A This is a fairly common problem, according to Frank Conway, founder of financial wellness provider MoneyWhizz and qualified financial advisor. In general, it should be possible to contact the service provider and tell them that you no longer wish to subscribe to the product or service they are selling. However, this is not always the case. For some reason there may be service providers that make it difficult to contact them to cancel this subscription. One of the options available to you is through the credit card or debit card issuer. For example, in a recent case, the subscriber originally purchased a service from a foreign company using their Bank of Ireland credit card. The company was legitimate, but there were no obvious ways for the customer to cancel the service, Mr Conway said. So they called Bank of Ireland’s credit card services to ask about their options. The bank representative pointed out that you could give an instruction not to make any more payments to the company in the future, i.e. add a note to the credit card account. So the next time the subscription comes up for renewal, the person could request a chargeback from the service provider. If it is a legitimate company then it should resolve the matter as non-payment or chargeback on your end should mean the service will be cancelled.

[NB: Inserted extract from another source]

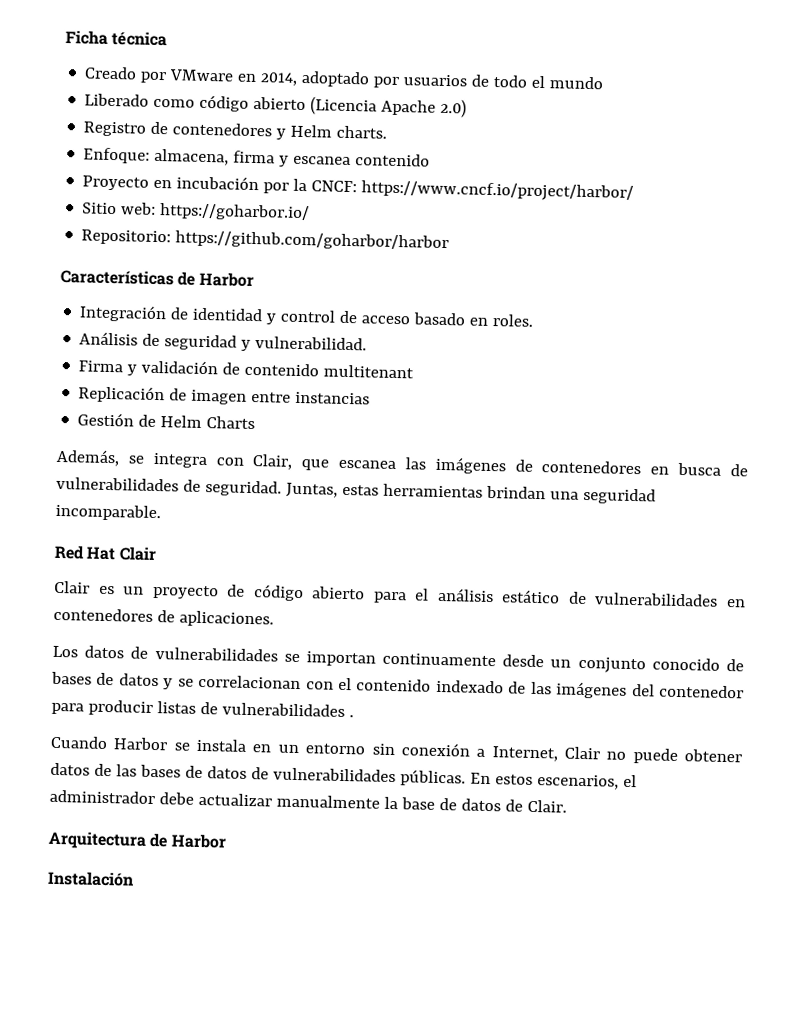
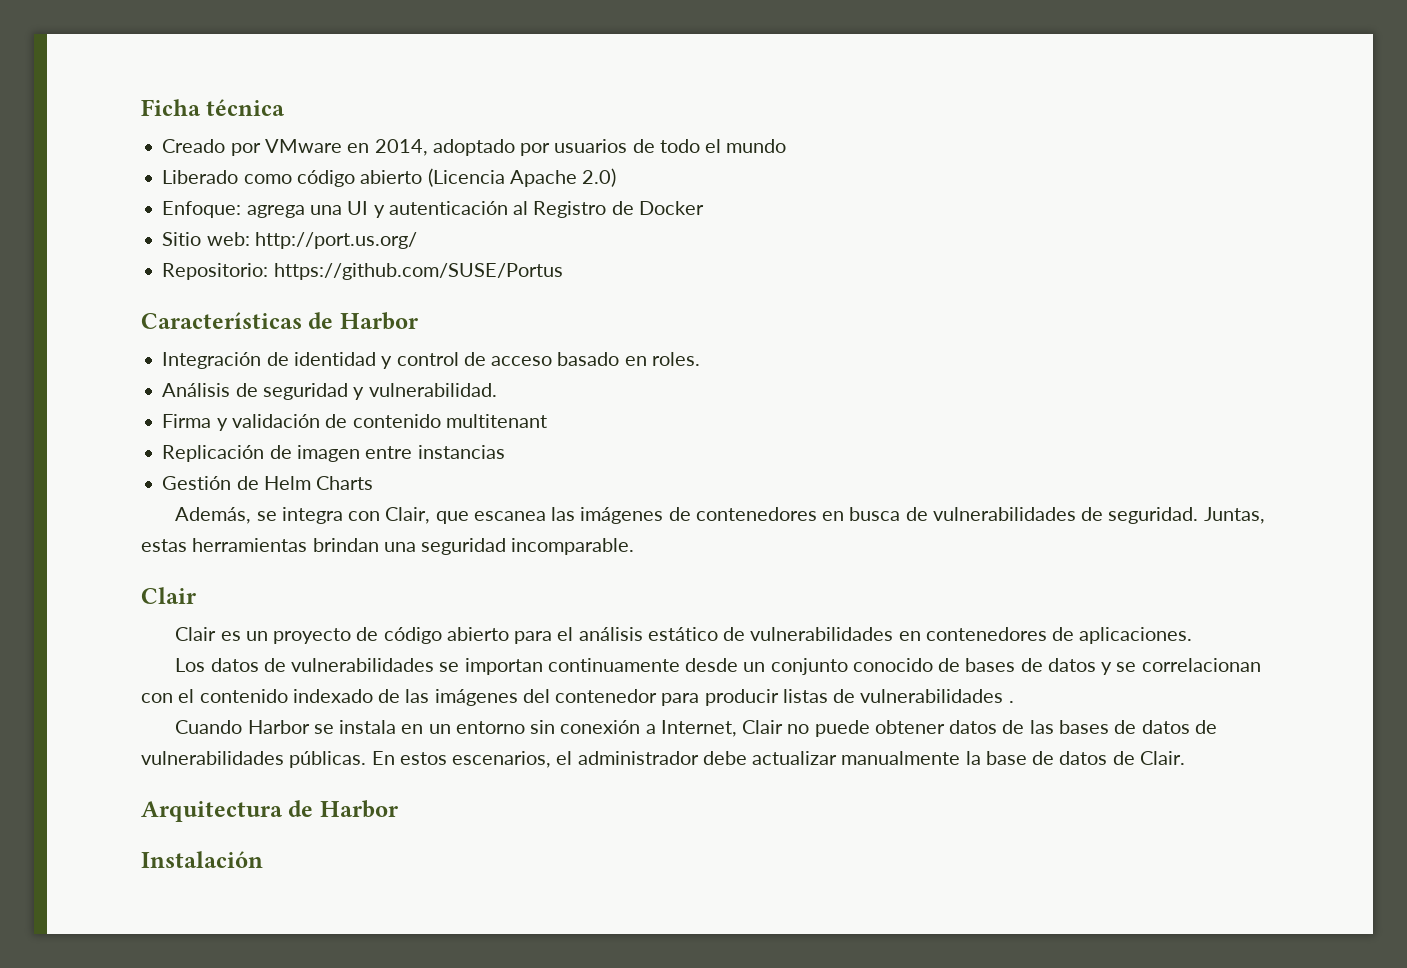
[83,121,388,140] [83,147,431,167] [82,175,635,202] Registro de contenedores y Helm charts. // Enfoque: almacena, firma y escanea contenido // Proyecto en incubación por la CNCF: https://www.cncf.io/project/harbor/ -> [162,201,704,218] Enfoque: agrega una UI y autenticación al Registro de Docker
[159,203,311,222] https://goharbor.io/ -> [254,232,417,249] http://port.us.org/
[175,230,450,252] https://github.com/goharbor/harbor -> [273,263,563,280] https://github.com/SUSE/Portus
[54,544,117,561] Red Hat -> (635, 546) none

Q I had small investments in bank stocks (AIB, BOI and Anglo) all of which were lost during the 2008 financial crash. I have never claimed these losses for capital gains tax purposes, but am now looking to sell some stocks that are generating a capital gain. Are the losses incurred years ago offset against the current capital gains?

A In principle, the loss must be realized. This means the assets must be disposed of by CGT (Capital Gains Tax), according to Mark Corcoran Taxback.com. The loss is deducted in the assessment year, i.e. when the assets are sold. The loss will be offset against eligible profits in the same tax year, he said. Any unused eligible loss can be carried forward to future reference years. CGT losses cannot be carried back for previous tax years. If you have no taxable gains in the same tax year in which you made a loss, you are not required to declare that loss on your tax return. You should keep evidence of the loss incurred in case the IRS disputes your claim, Mr Corcoran said. The tax office may ask you to provide a refund for the loss suffered in order to accept your claim and set off that loss Your current Eligible Earnings.